Personal information
- Full name: Thomas Cant
- Born: 13 June 2002 (age 24) East Maitland, New South Wales, Australia
- Height: 181 cm (5 ft 11 in)
- Weight: 96 kg (15 st 2 lb)

Playing information
- Position: Second-row, Lock
Club
| Years | Team | Pld | T | G | FG | P |
| 2023– | Newcastle Knights | 39 | 0 | 0 | 0 | 0 |
- Source: As of 11 September 2026

= Tom Cant =

Australian rugby league footballer (born 2002)

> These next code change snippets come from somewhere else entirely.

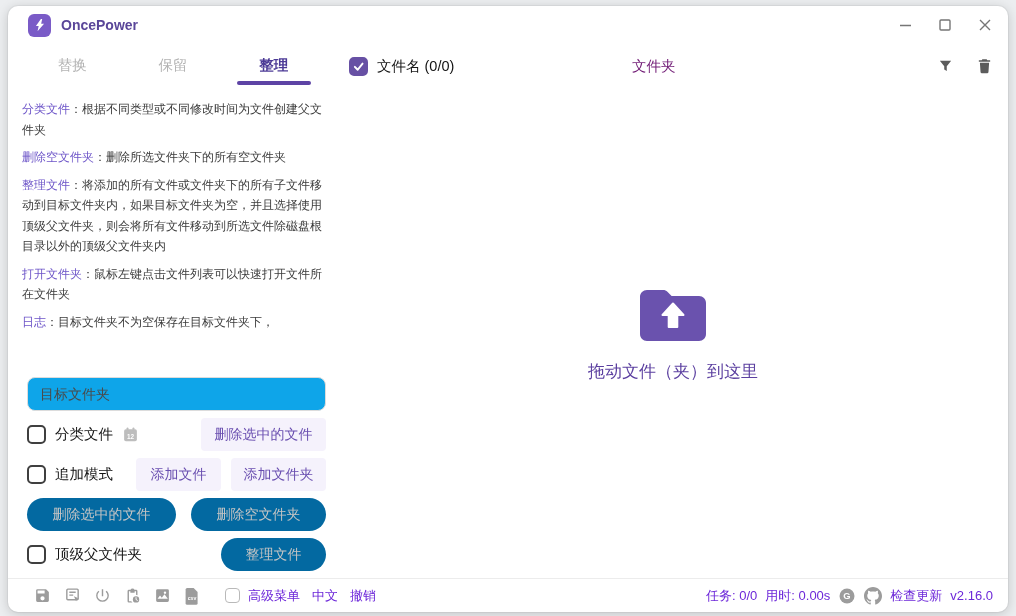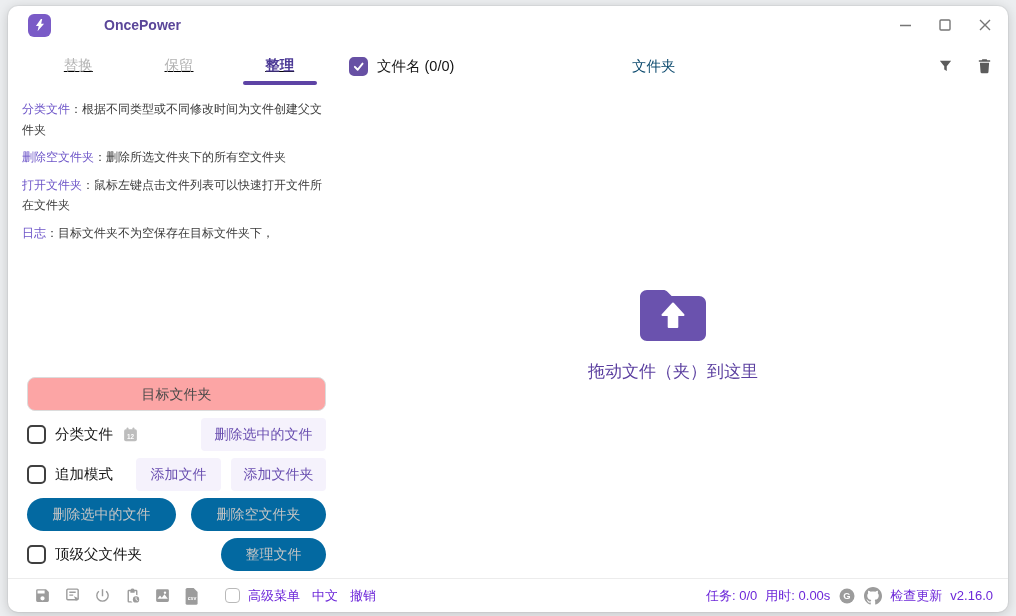--- a/index.html
+++ b/index.html
@@ -17,7 +17,7 @@
     overflow:hidden;
   }
   
-  .titlebar { position:absolute; left:0; top:0; right:0; height:38px; display:flex; align-items:center; padding-left:20px;gap:43px; }
+  .titlebar { position:absolute; left:0; top:0; right:0; height:38px; display:flex; align-items:center; padding-left:20px; }
   .logo { width:23px; height:23px; border-radius:6px; background:#7a5bc7; display:flex; align-items:center; justify-content:center; }
   .app-title { margin-left:10px; font-size:14px; font-weight:700; color:#5a4699; }
   .win-controls { position:absolute; right:16px; top:0; height:38px; display:flex; align-items:center; gap:26px; }

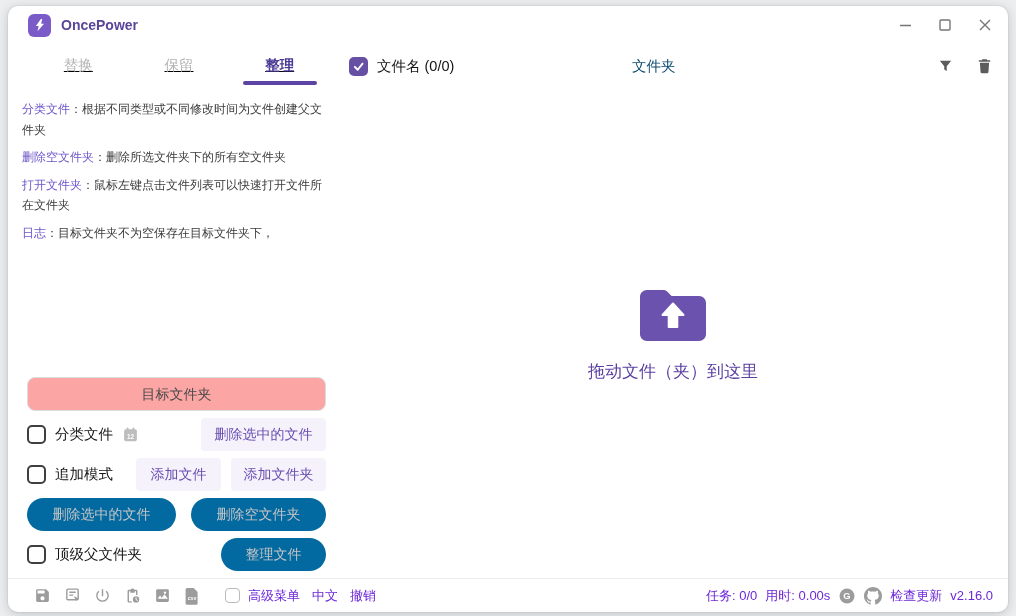--- a/index.html
+++ b/index.html
@@ -23,7 +23,7 @@
   .win-controls { position:absolute; right:16px; top:0; height:38px; display:flex; align-items:center; gap:26px; }
   .win-btn { width:14px; height:14px; display:flex; align-items:center; justify-content:center; cursor:pointer; }
   
-  .tabs { position:absolute; left:20px; top:46px; width:302px; display:flex;text-decoration:underline; }
+  .tabs { position:absolute; left:14px; top:46px; width:302px; display:flex; }
   .tab { flex:1; text-align:center; font-size:14.5px; color:#b3b3b3; padding:4px 0 10px; position:relative; cursor:pointer; }
   .tab.active { color:#4c3a96; font-weight:700; }
   .tab.active .tab-underline {

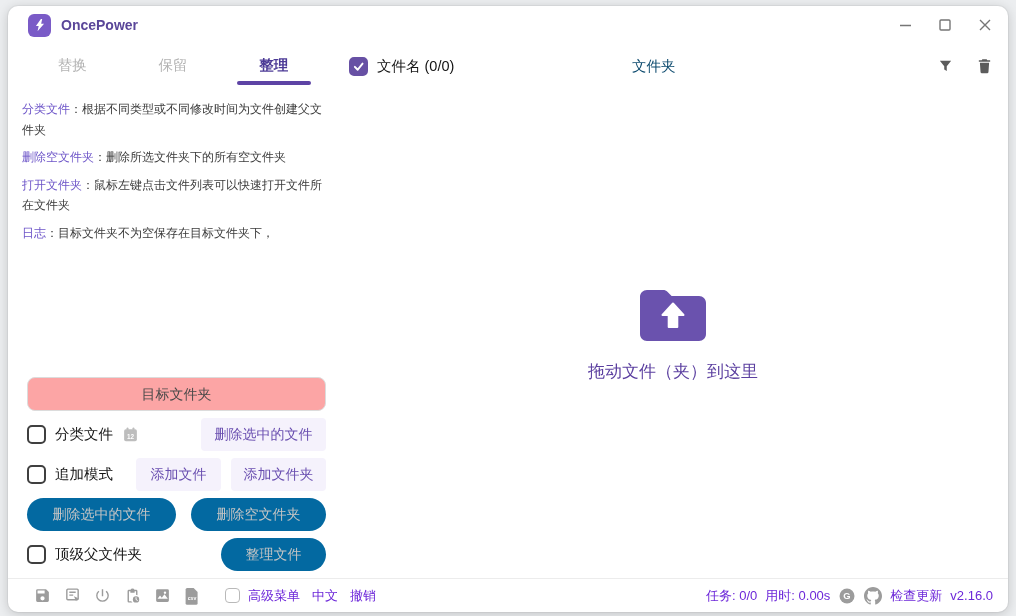--- a/index.html
+++ b/index.html
@@ -35,7 +35,7 @@
   .cb { width:19px; height:19px; border:2px solid #3f3f3f; border-radius:5px; background:#fff; flex:none; cursor:pointer; }
   .cb.checked { background:#6750a4; border-color:#6750a4; display:flex; align-items:center; justify-content:center; }
   .hdr-filename { margin-left:9px; font-size:14.5px; color:#141414; }
-  .hdr-folder { position:absolute; left:288px; font-size:14.5px; color:#0c4a6e; }
+  .hdr-folder { position:absolute; left:288px; font-size:14.5px; color:#701a75; }
   .hdr-icons { margin-left:auto; display:flex; align-items:center; gap:22px; }
   .hdr-icons .icon { cursor:pointer; display:flex; }
   

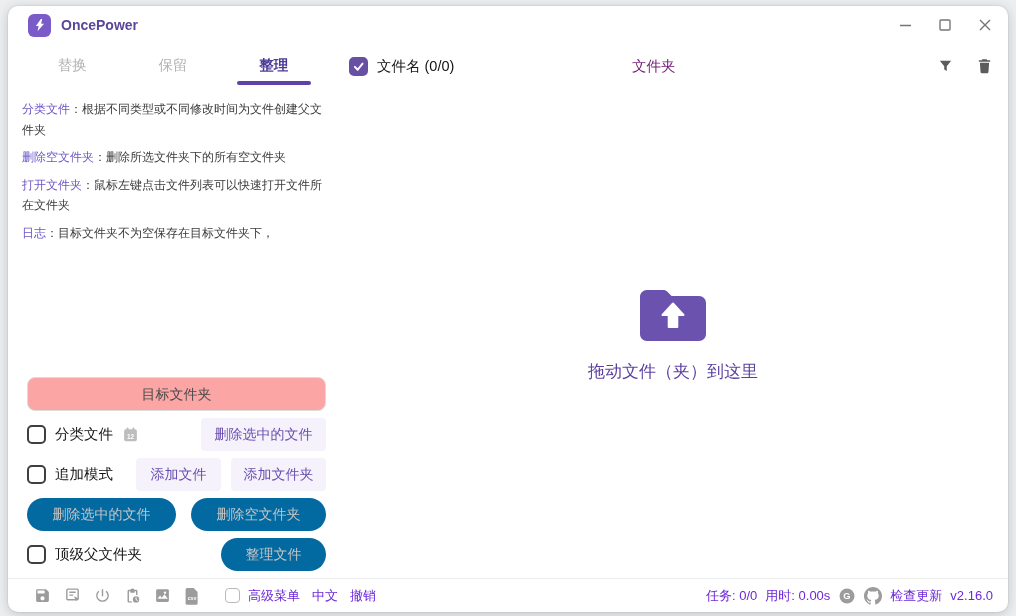--- a/index.html
+++ b/index.html
@@ -145,6 +145,7 @@
   <div class="help">
     <p><span class="term">分类文件</span><span>：根据不同类型或不同修改时间为文件创建父文件夹</span></p>
     <p><span class="term">删除空文件夹</span><span>：删除所选文件夹下的所有空文件夹</span></p>
+    <p><span class="term">整理文件</span><span>：将添加的所有文件或文件夹下的所有子文件移动到目标文件夹内，如果目标文件夹为空，并且选择使用顶级父文件夹，则会将所有文件移动到所选文件除磁盘根目录以外的顶级父文件夹内</span></p>
     <p><span class="term">打开文件夹</span><span>：鼠标左键点击文件列表可以快速打开文件所在文件夹</span></p>
     <p><span class="term">日志</span><span>：目标文件夹不为空保存在目标文件夹下，</span></p>
   </div>

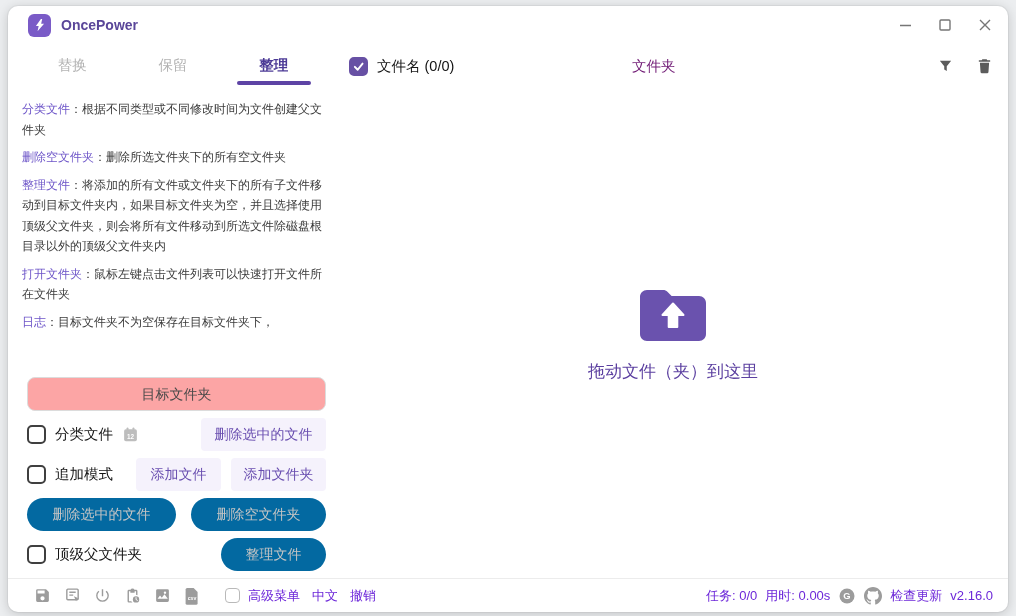--- a/index.html
+++ b/index.html
@@ -46,9 +46,8 @@
   .panel-controls { position:absolute; left:19px; top:371px; width:299px; }
   .target-input {
     width:100%; height:34px; border:1px solid #dcdcdc; border-radius:8px;
-    padding:0 12px; font-size:14px; color:#444; outline:none; background:#fca5a5;
+    padding:0 12px; font-size:14px; color:#444; outline:none; background:#0ea5e9;
     font-family:"Liberation Sans", sans-serif;
-    text-align:center;
   }
   .target-input::placeholder { color:#4a4a4a; opacity:1; }
   .ctl-row { display:flex; align-items:center; height:33px; margin-top:7px; }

Thomas Cant (born 13 June 2002) is an Australian professional rugby league footballer who plays as a forward and for the Newcastle Knights in the National Rugby League.

==Background==
Born in East Maitland, New South Wales, Cant played his junior rugby league for the East Maitland Griffins, before being signed by the Newcastle Knights.

==Playing career==

===Early years===
Cant rose through the ranks for the Newcastle Knights, playing with their Harold Matthews Cup team in 2018, the S. G. Ball Cup side from 2019 to 2021 and finally the Jersey Flegg Cup team in 2022, captaining the side that year.

===2023===
In 2023, Cant got the chance to play in both of Newcastle's NRL trial matches during the pre-season. In round 3 of the 2022 NRL season, he made his first grade debut for Newcastle against the Dolphins.

===2024 & 2025===
Cant was limited to only three appearances with Newcastle in the 2024 NRL season. In the 2025 NRL season, Cant played a total of 18 games for Newcastle which saw the club finish with the Wooden Spoon for a fifth time.